Bad Bunny et la Gentrification : Une Réflexion Profonde
Bad Bunny, figure emblématique de la musique latino-américaine, est en tournée depuis un an et demi avec un album qui critique le tourisme de masse et le déplacement des habitants de Porto Rico. Alors que son passage à Madrid a entraîné une hausse de 28,9 % des prix des hôtels, le phénomène soulève des questions sur les contradictions du capitalisme et de l’art engagé.
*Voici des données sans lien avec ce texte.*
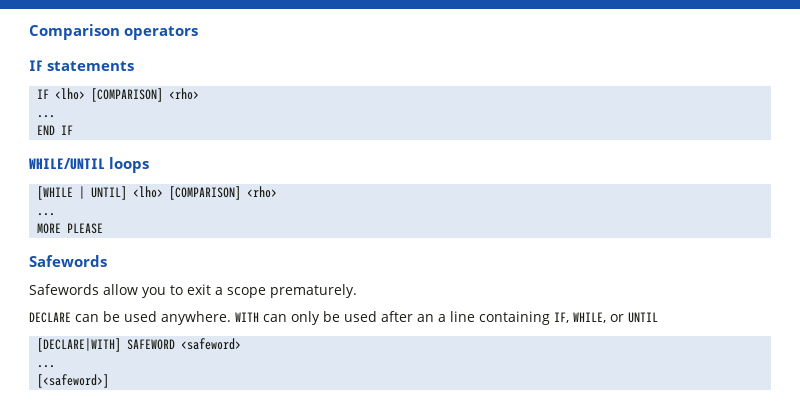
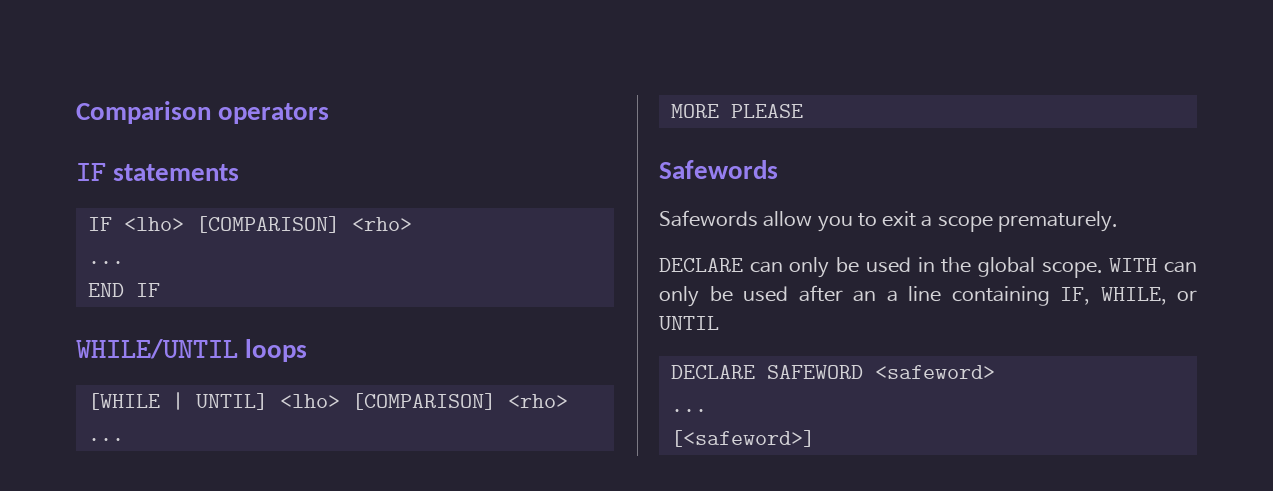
[103,311,231,325] be used anywhere. -> [789,257,1103,278] only be used in the global scope.
[37,338,122,352] [DECLARE|WITH] -> [670,365,755,379] DECLARE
La Musique Comme Outil de Protestation
Dans son dernier album, une des chansons phare, ‘LO QUE LE PASÓ A HAWAii’, aborde la thématique de la gentrification et la privatisation des ressources naturelles à Porto Rico. En parallèle, elle évoque le tourisme qui a transformé Hawaï en destination de luxe, expulsant ainsi ses communautés locales. Cette problématique de gentrification résonne dans des pays comme le Mexique, Cuba et même certaines régions espagnoles affectées par le tourisme de masse.
L’Impact Économique de la Tournée
La tournée de Bad Bunny a déjà eu un impact significatif. En effet, le Coliseo José Miguel Agrelot de San Juan, à Porto Rico, a accueilli 30 concerts entre juillet et septembre 2025, dont les premiers ont été réservés aux résidents locaux. La conséquence a été une injection de 200 millions de dollars dans l’économie locale, révélant la complexité du lien entre concerts et gentrification.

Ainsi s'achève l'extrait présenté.